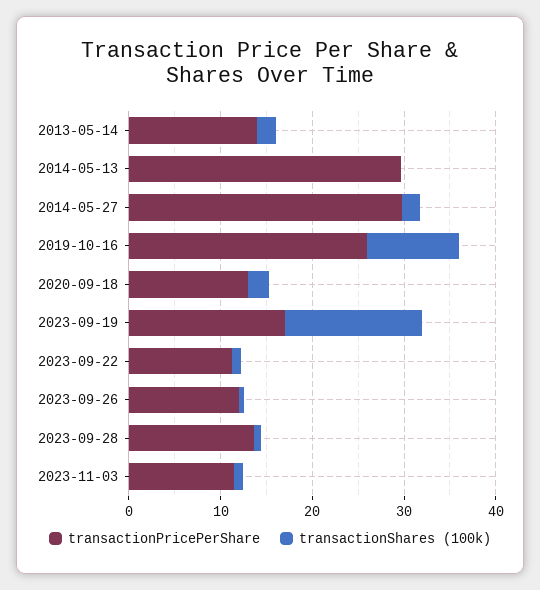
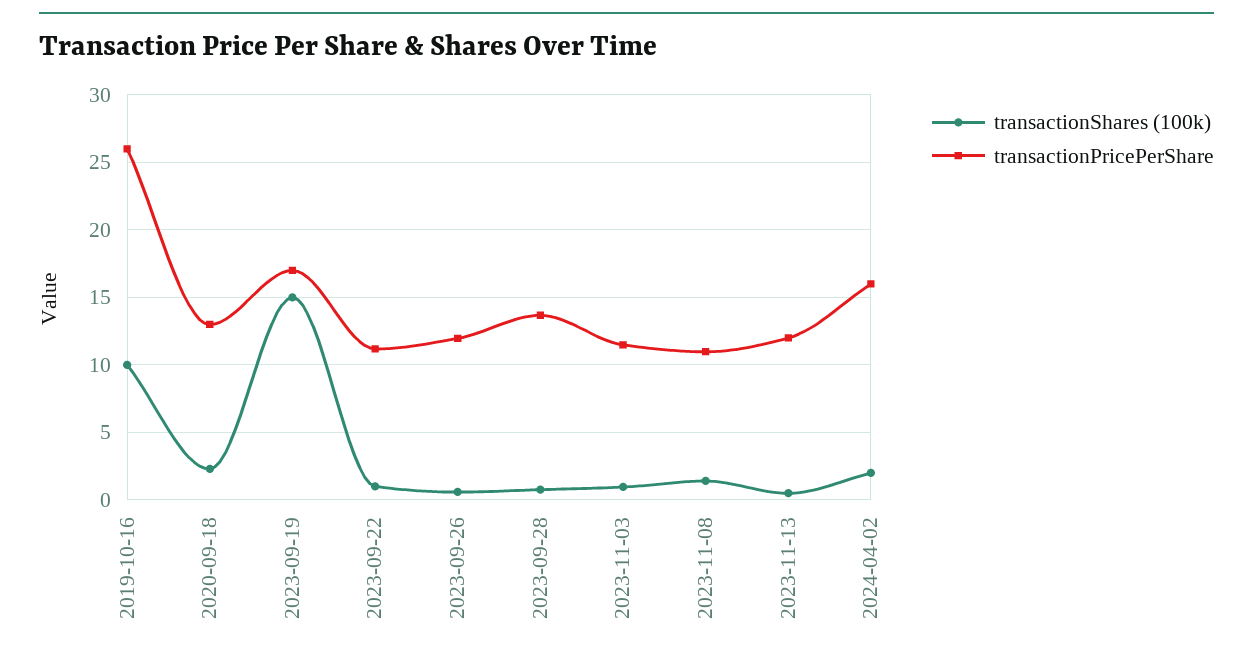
transactionPricePerShare, 2013-05-14: 14 -> none
transactionShares (100k), 2013-05-14: 2 -> none
transactionPricePerShare, 2014-05-13: 30 -> none
transactionShares (100k), 2014-05-13: 0 -> none
transactionPricePerShare, 2014-05-27: 30 -> none
transactionShares (100k), 2014-05-27: 2 -> none
transactionShares (100k), 2023-11-08: none -> 1.5
transactionPricePerShare, 2023-11-08: none -> 11
transactionShares (100k), 2023-11-13: none -> 0.5
transactionPricePerShare, 2023-11-13: none -> 12
transactionShares (100k), 2024-04-02: none -> 2
transactionPricePerShare, 2024-04-02: none -> 16

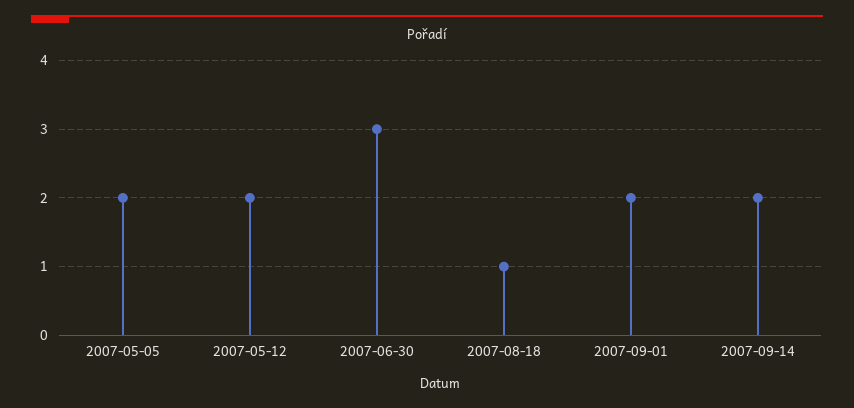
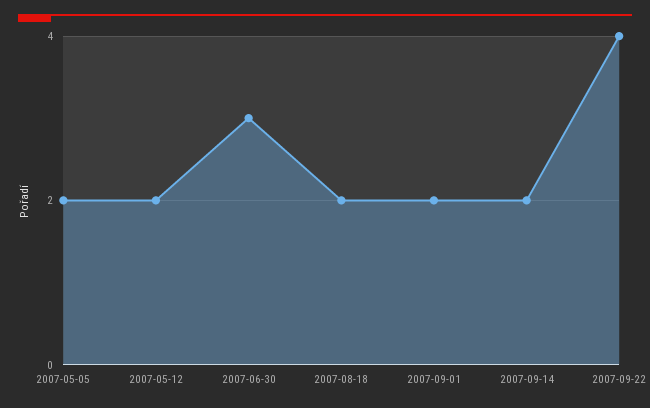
2007-08-18: 1 -> 2
2007-09-22: none -> 4

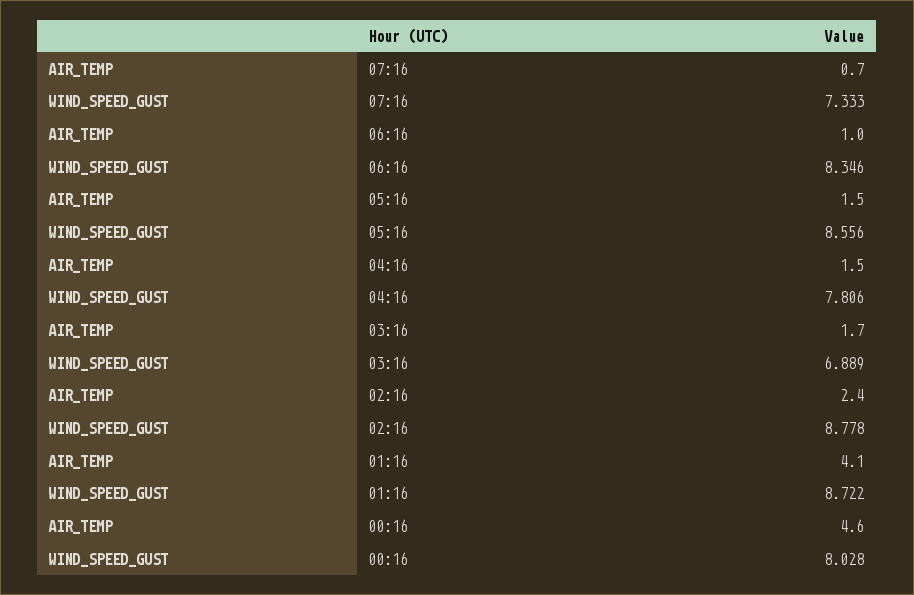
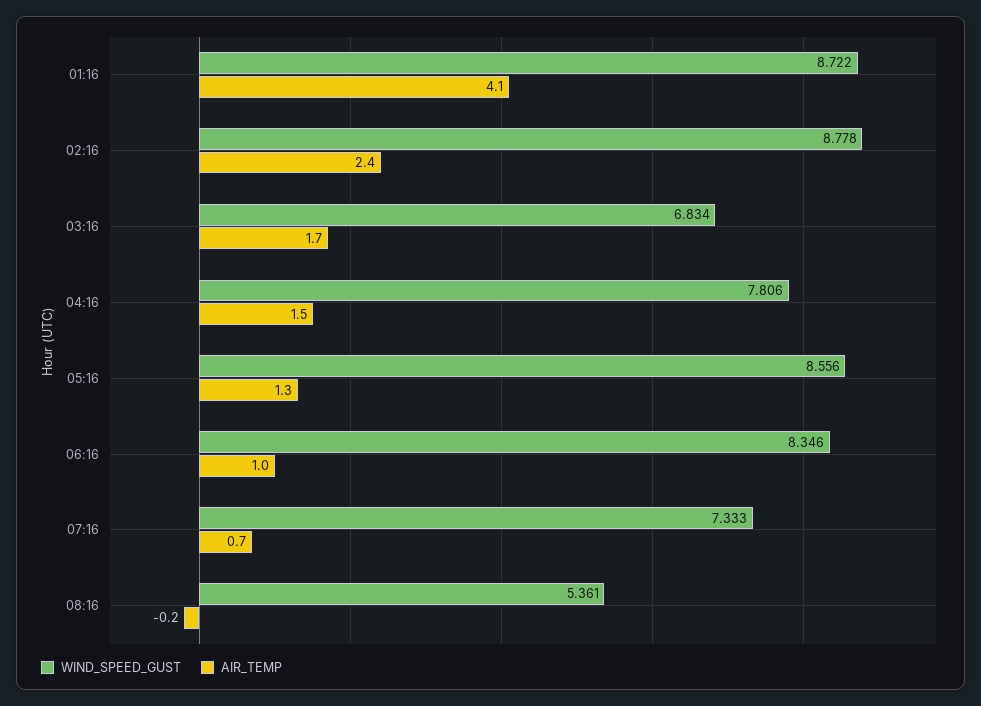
AIR_TEMP, 05:16: 1.5 -> 1.3
WIND_SPEED_GUST, 03:16: 6.889 -> 6.834
AIR_TEMP, 00:16: 4.6 -> none
WIND_SPEED_GUST, 00:16: 8.028 -> none
WIND_SPEED_GUST, 08:16: none -> 5.361
AIR_TEMP, 08:16: none -> -0.2

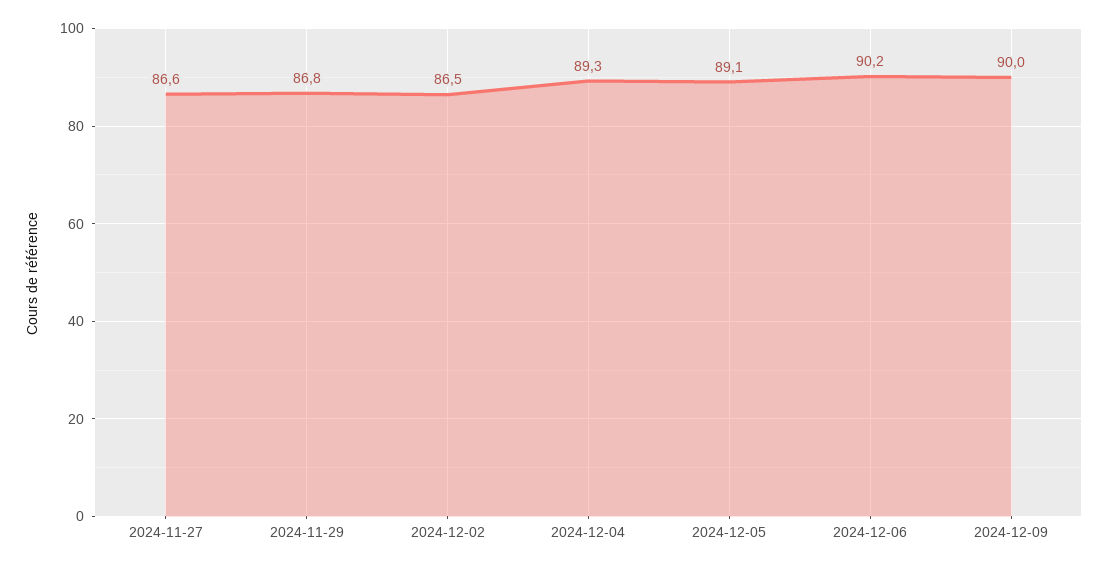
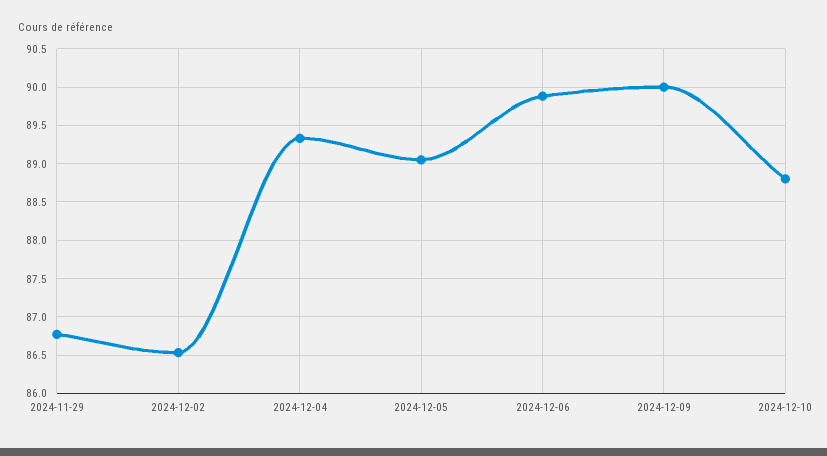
2024-11-27: 86.6 -> none
2024-12-06: 90.2 -> 89.9
2024-12-10: none -> 88.8

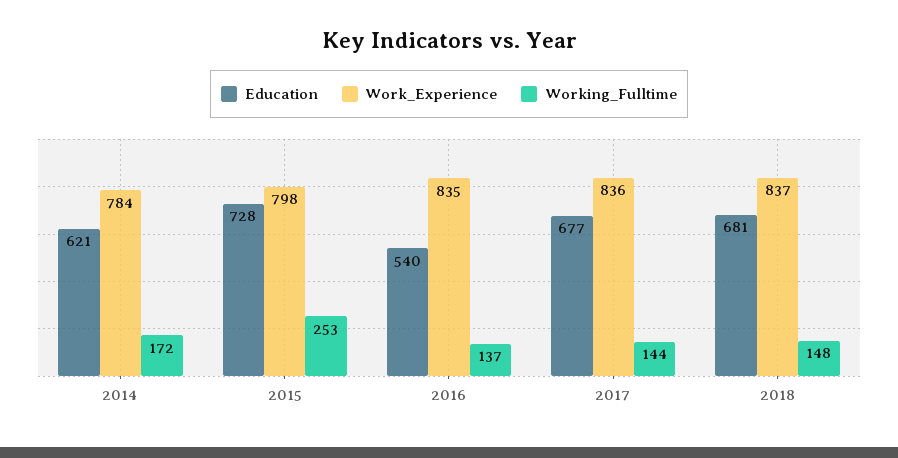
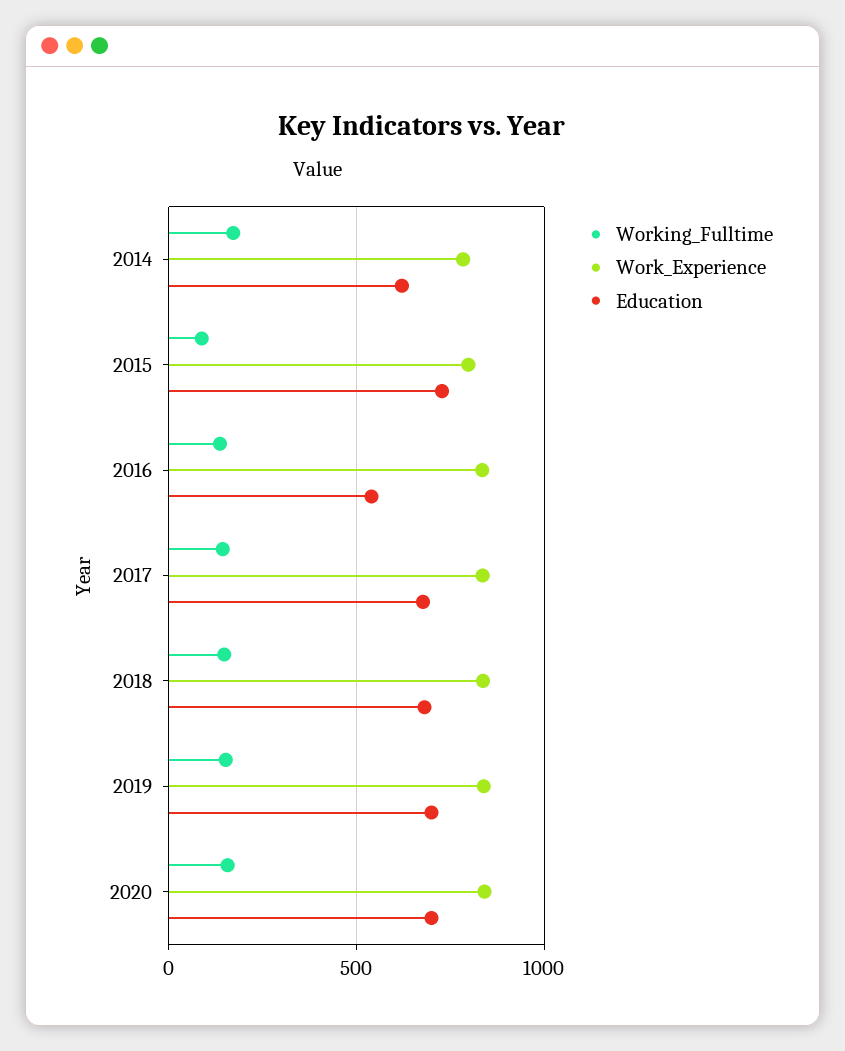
Working_Fulltime, 2015: 253 -> 100
Working_Fulltime, 2019: none -> 150
Work_Experience, 2019: none -> 850
Education, 2019: none -> 700
Working_Fulltime, 2020: none -> 150
Work_Experience, 2020: none -> 850
Education, 2020: none -> 700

> _Try it_: Give again, word for word, the lines above from the first one through the one containing "transactionShares (100k), 2024-04-02: none"; no pictures.

> _Result of this task_:
transactionPricePerShare, 2013-05-14: 14 -> none
transactionShares (100k), 2013-05-14: 2 -> none
transactionPricePerShare, 2014-05-13: 30 -> none
transactionShares (100k), 2014-05-13: 0 -> none
transactionPricePerShare, 2014-05-27: 30 -> none
transactionShares (100k), 2014-05-27: 2 -> none
transactionShares (100k), 2023-11-08: none -> 1.5
transactionPricePerShare, 2023-11-08: none -> 11
transactionShares (100k), 2023-11-13: none -> 0.5
transactionPricePerShare, 2023-11-13: none -> 12
transactionShares (100k), 2024-04-02: none -> 2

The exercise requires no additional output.